Assignment:
In the entries below, find each line with the word "stringify" and pull it out.

[[ Record set, beginning ]]

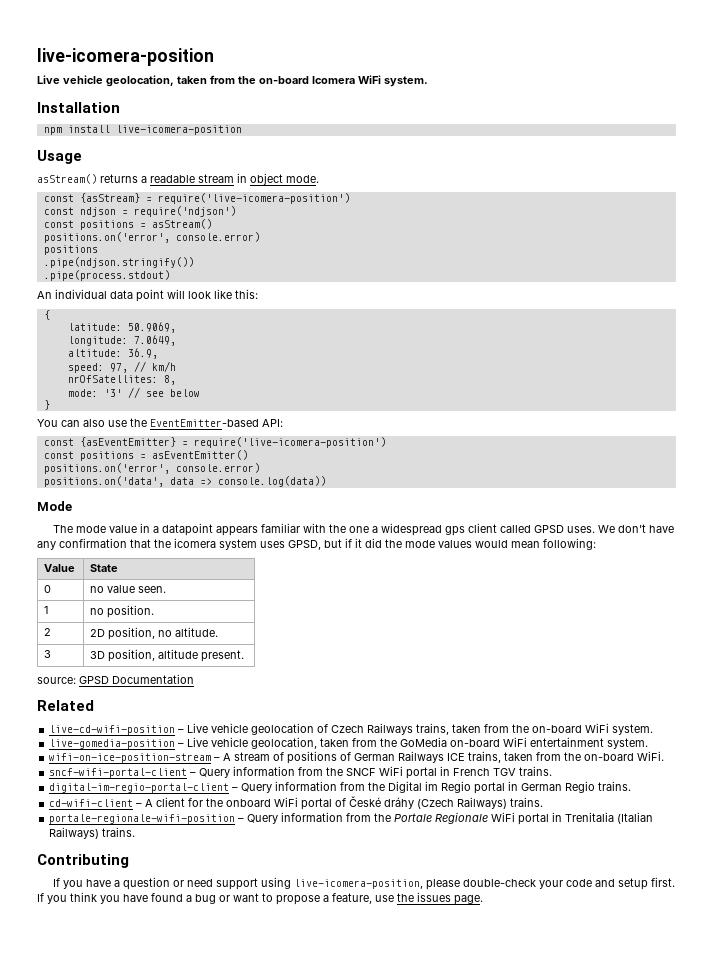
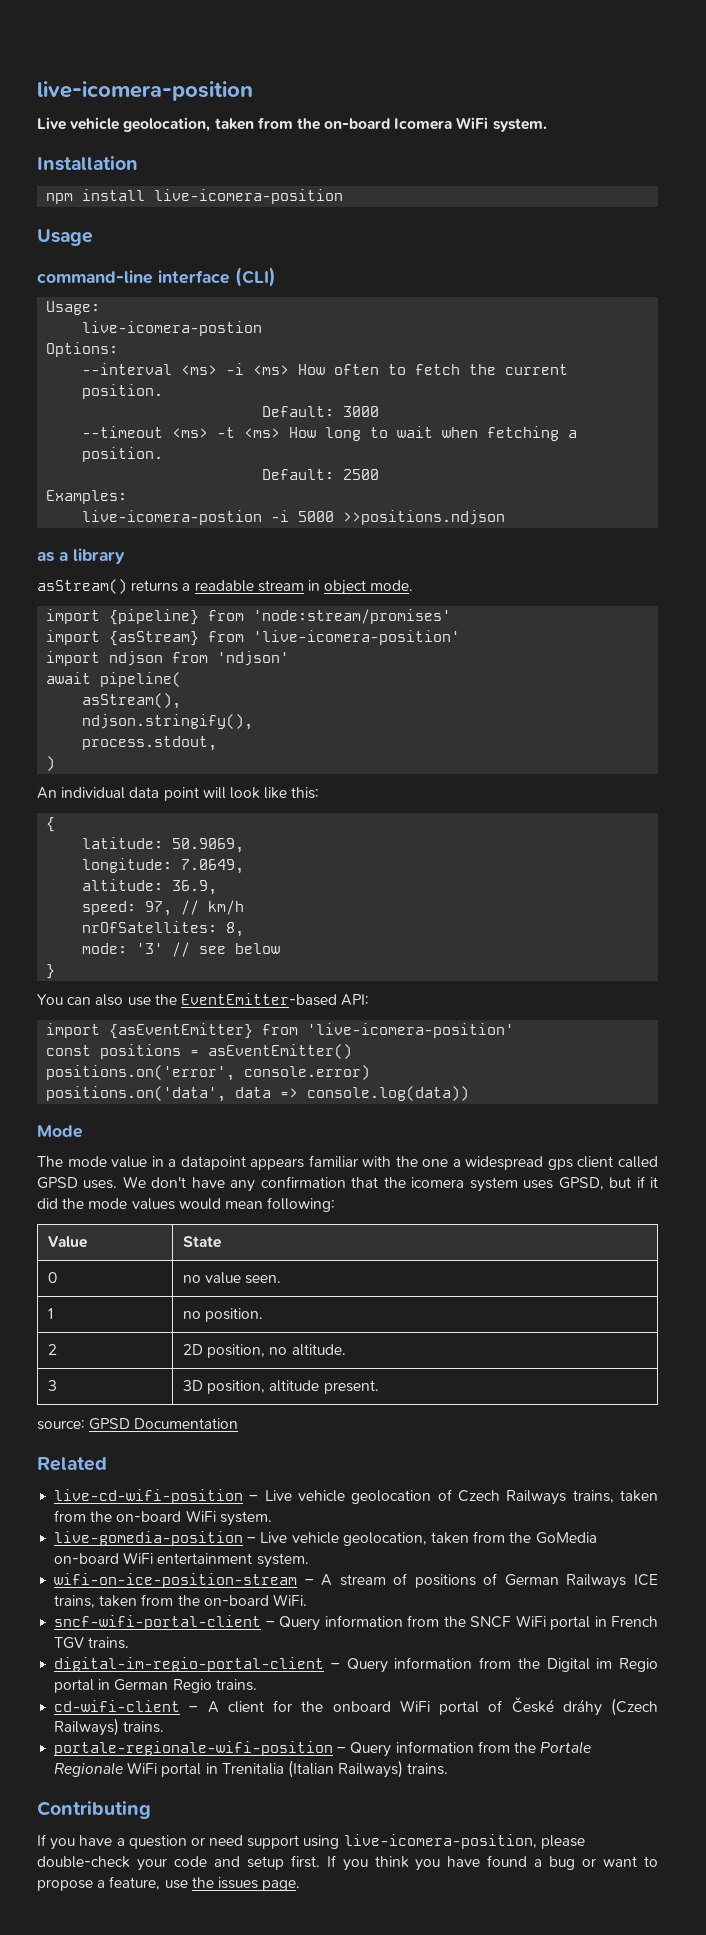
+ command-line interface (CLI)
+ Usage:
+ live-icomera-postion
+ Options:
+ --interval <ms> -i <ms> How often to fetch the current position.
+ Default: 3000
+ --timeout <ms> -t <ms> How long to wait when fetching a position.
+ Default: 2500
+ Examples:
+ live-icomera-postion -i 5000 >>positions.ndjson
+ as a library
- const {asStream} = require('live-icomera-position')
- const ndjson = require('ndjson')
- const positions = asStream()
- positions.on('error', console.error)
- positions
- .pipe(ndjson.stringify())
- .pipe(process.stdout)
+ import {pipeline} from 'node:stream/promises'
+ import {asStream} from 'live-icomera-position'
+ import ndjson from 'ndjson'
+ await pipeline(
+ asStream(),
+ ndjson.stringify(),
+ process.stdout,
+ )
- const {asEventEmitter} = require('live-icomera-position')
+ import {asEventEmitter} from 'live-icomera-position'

[[ Record set, end ]]

Result of the exercise:
- .pipe(ndjson.stringify())
+ ndjson.stringify(),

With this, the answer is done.